Через четверть часа, за завтраком, Веруня, покоренная любезностью своей новой родственницы, разговорилась очень весело, смущение ее прошло. Антонина смеялась и болтала, думая про себя: «Эта жена – дурнушка порядочная и видно, что была курсисткой: скверно держится, к тому же и недалека, а сестрица – нелепая какая‑то, рыжая, – зелье, должно быть, – но оригинальна. Хорошо бы ее подальше»… Модест Иванович, кажется, не разделял мнения своей супруги. Он сидел рядом с Люсей, передавал ей вино и воду, и сумел так ловко начать разговор, что Люся не отвечала односложно «да и нет» – а удостаивала собеседника полными фразами.
Павел Павлович, видя искреннюю веселость жены и любезность Антонины, сам развеселился. Но он не мог удержаться, чтобы не бросить порою на Антонину, такую розовую и свежую, взгляд слишком нежный. И один раз его глаза встретились со злым взором Люсиных глаз под светло‑красными ресницами. Ему стало неловко. Он смутился и отошел к окну.
Возвратились они домой поздно, обещав приехать обедать в следующее воскресенье. Веруня была в полном восторге от Антонины. Люся молчала, и только на вопрос сестры, что это она так долго любезничала со стариком Равелиным, она отвечала:
– Во‑первых, он далеко не старик. А во‑вторых, человек очень достойный и замечательный, гораздо замечательнее своей супруги.
Шилаев сделал движение, хотел возразить – но сдержался и промолчал.
XIV
Не прошло и недели, как дамы стали неразрывными друзьями. Люся, сколько ни приручала ее Антонина, осталась с ней по‑прежнему неприветливой и молчаливой; но она часто говорила с Модестом Ивановичем и вообще охотно ездила к Равелиным. Она быстро сошлась с Тетеревовичем, который принялся ухаживать за нею, приблизила к себе нотариуса, но особенно долго рассуждала о чем‑то с косолицым молодым человеком, волосы которого, перед красными локонами Люси, казались просто белокурого цвета.
Тетеревович, впрочем, отстал от Люси, ухаживать за которою ему показалось еще беспокойнее, чем за Антониной, и присоседился к Веруне. Веруня свыклась с новыми туалетами и даже похорошела от веселой жизни. Она стала живее, разговорчивее и смелее. Но все это, конечно, сравнительно с ее прежней молчаливостью и робостью; незнание и непонимание французского языка поневоле очень стесняло ее. Каждый раз, когда общество состояло не исключительно из русских – разговор был неровен и обрывист, и Антонина, как хозяйка, оказывалась в довольно затруднительном положении.

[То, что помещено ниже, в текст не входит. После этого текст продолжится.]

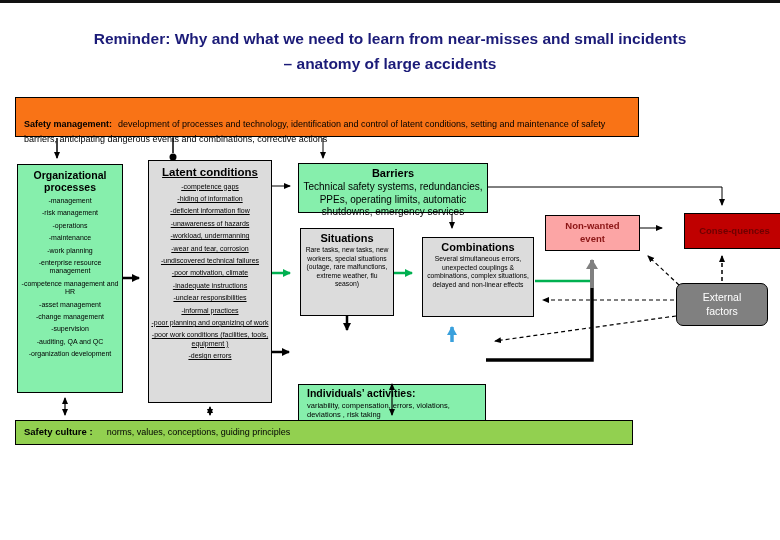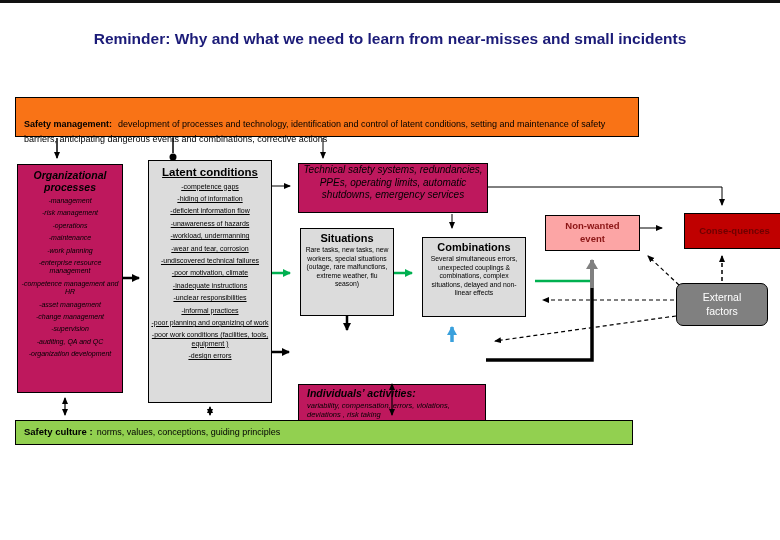--- a/index.html
+++ b/index.html
@@ -4,44 +4,44 @@
 <style>
   html,body{margin:0;padding:0;background:#fff;}
   #slide{position:relative;width:780px;height:540px;background:#fff;overflow:hidden;
          font-family:"Liberation Sans",sans-serif;color:#000;}
   #topbar{position:absolute;left:0;top:0;width:780px;height:3px;background:#111;}
   
   .title{position:absolute;left:0;top:27px;width:780px;text-align:center;
          font-size:15.5px;font-weight:bold;color:#1b1b78;line-height:1.6;}
   
   .box{position:absolute;border:1px solid #000;box-sizing:border-box;text-align:center;}
-  .green{background:#be185d;font-style:italic;}
+  .green{background:#86efac;}
   .gray{background:#dcdcdc;}
   .box h3{margin:3px 2px 2px;font-size:11px;line-height:1.1;}
   .items{padding:0 2px;}
   .items div{font-size:7px;line-height:1.2;margin:4px 0;}
   .body-txt{font-size:7px;line-height:1.25;padding:0 3px;}
   
   .banner{position:absolute;left:15px;top:97px;width:624px;height:40px;background:#f97316;
           border:1px solid #000;box-sizing:border-box;font-size:9px;line-height:1.65;
           padding:19px 8px 0 8px;}
   .banner .b{font-weight:bold;margin-right:6px;}
   .culture{position:absolute;left:15px;top:420px;width:618px;height:25px;background:#92d050;
            border:1px solid #000;box-sizing:border-box;padding:5px 0 0 8px;font-size:9px;}
-  .culture .b{font-weight:bold;font-size:9.5px;margin-right:4px;}
+  .culture .b{font-weight:bold;font-size:9.5px;margin-right:14px;}
   
   #org{left:17px;top:164px;width:106px;height:229px;}
   #org h3{font-size:10.5px;margin-top:5px;}
   #latent{left:148px;top:160px;width:124px;height:243px;text-decoration:underline;}
   #latent h3{font-size:11.5px;margin-top:5px;}
   #barriers{left:298px;top:163px;width:190px;height:50px;}
   #barriers .body-txt{font-size:10px;}
   #situations{left:300px;top:228px;width:94px;height:88px;}
   #situations .body-txt{font-size:6.8px;}
-  #combinations{left:422px;top:237px;width:104px;height:80px;}
+  #combinations{left:422px;top:237px;width:112px;height:80px;}
   #combinations .body-txt{font-size:6.8px;}
   #nonwanted{left:545px;top:215px;width:95px;height:36px;background:#fca5a5;
              color:#8b1515;font-weight:bold;font-size:9.5px;line-height:1.35;
              display:flex;align-items:center;justify-content:center;padding:0 6px;}
   #conseq{left:684px;top:213px;width:101px;height:36px;background:#c00000;
           color:#6e0000;font-weight:bold;font-size:9.5px;line-height:1.35;
           display:flex;flex-direction:row;align-items:center;justify-content:center;}
   #external{left:676px;top:283px;width:92px;height:43px;background:#808080;color:#fff;
             font-size:10.5px;display:flex;align-items:center;justify-content:center;line-height:1.25;border-radius:7px;}
   #external span{display:inline-block;width:64px;}
@@ -52,20 +52,21 @@
   #wires{position:absolute;left:0;top:0;width:780px;height:540px;pointer-events:none;}
 </style>
 </head>
 <body>
 
 <div id="slide">
   <div id="topbar"></div>
 
   <div class="title">
     <div>Reminder: Why and what we need to learn from near-misses and small incidents</div>
+    <div>– anatomy of large accidents</div>
   </div>
 
   <div class="banner"><span class="b">Safety management:</span><span>development of processes and technology, identification and control of latent conditions, setting and maintenance of safety barriers, anticipating dangerous events and combinations, corrective actions</span></div>
 
   <div id="org" class="box green">
     <h3>Organizational processes</h3>
     <div class="items">
         <div>-management</div>
         <div>-risk management</div>
         <div>-operations</div>
@@ -95,20 +96,21 @@
         <div>-inadequate instructions</div>
         <div>-unclear responsibilities</div>
         <div>-informal practices</div>
         <div>-poor planning and organizing of work</div>
         <div>-poor work conditions (facilities, tools, equipment )</div>
         <div>-design errors</div>
       </div>
   </div>
 
   <div id="barriers" class="box green">
+    <h3>Barriers</h3>
     <div class="body-txt">Technical safety systems, redundancies, PPEs, operating limits, automatic shutdowns, emergency services</div>
   </div>
 
   <div id="situations" class="box gray">
     <h3>Situations</h3>
     <div class="body-txt">Rare tasks, new tasks, new workers, special situations (outage, rare malfunctions, extreme weather, flu season)</div>
   </div>
 
   <div id="combinations" class="box gray">
     <h3>Combinations</h3>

Павел Павлович, напротив, затевал всегда пространнейшие французские разговоры при жене, стараясь не затрудняться в выражениях и кидая порою Веруне равнодушный и чуть‑чуть презрительный взгляд. Веруня скромно затихала в углу, с тоской и все тем же стеснительным благоговением прислушиваясь к чуждым словам.